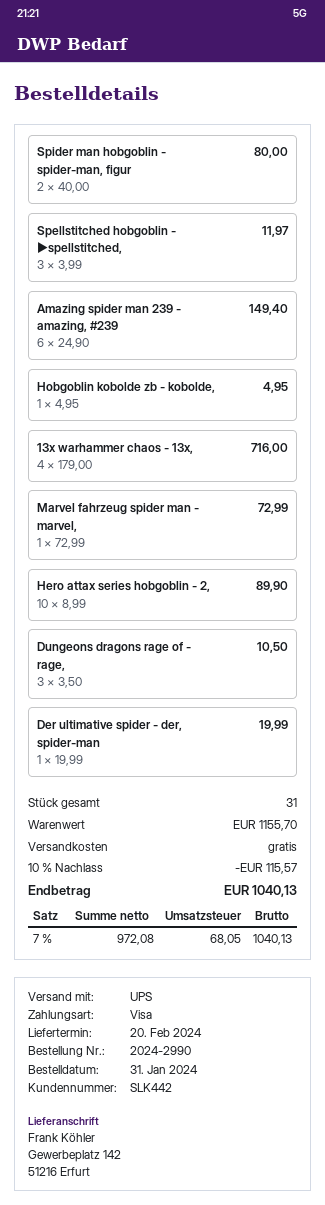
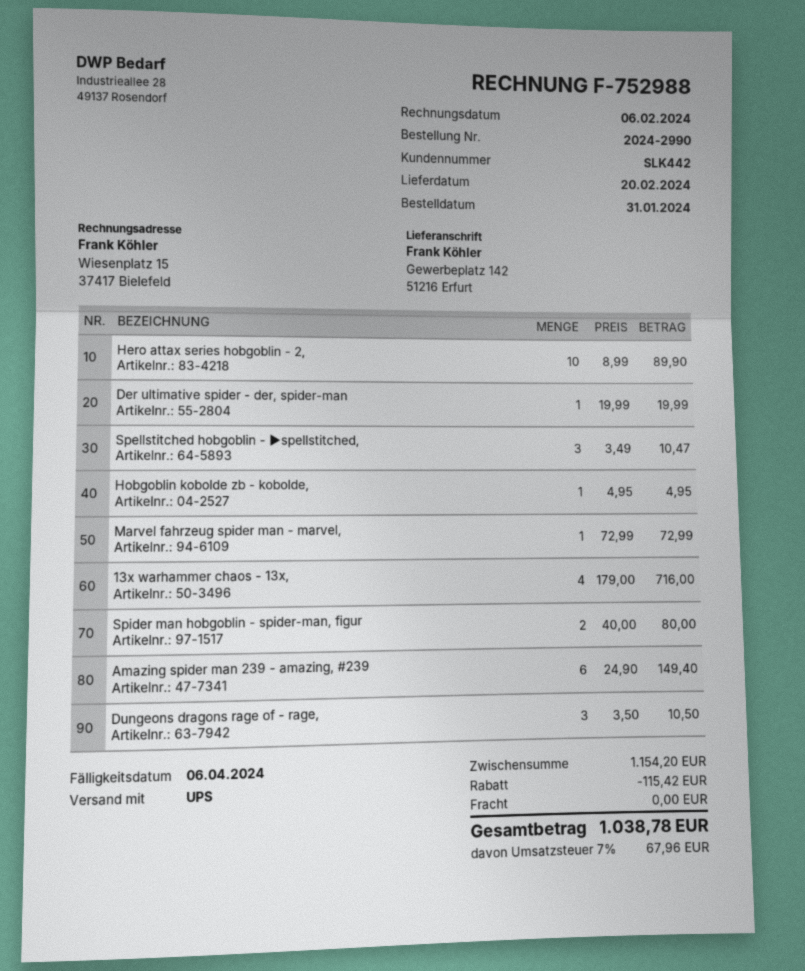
Spellstitched hobgoblin - ►spellstitched,: 3 x 3.99 = 11.97 -> 3 x 3.49 = 10.47
subtotal: 1155.70 -> 1154.20
discount: 115.57 -> 115.42
tax: 7% = 68.05 -> 7% = 67.96
total: 1040.13 -> 1038.78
═══
#### What to work on
A verbatim retyping of the listing, without any pictures, is the expected answer.

#### Written response
Spellstitched hobgoblin - ►spellstitched,: 3 x 3.99 = 11.97 -> 3 x 3.49 = 10.47
subtotal: 1155.70 -> 1154.20
discount: 115.57 -> 115.42
tax: 7% = 68.05 -> 7% = 67.96
total: 1040.13 -> 1038.78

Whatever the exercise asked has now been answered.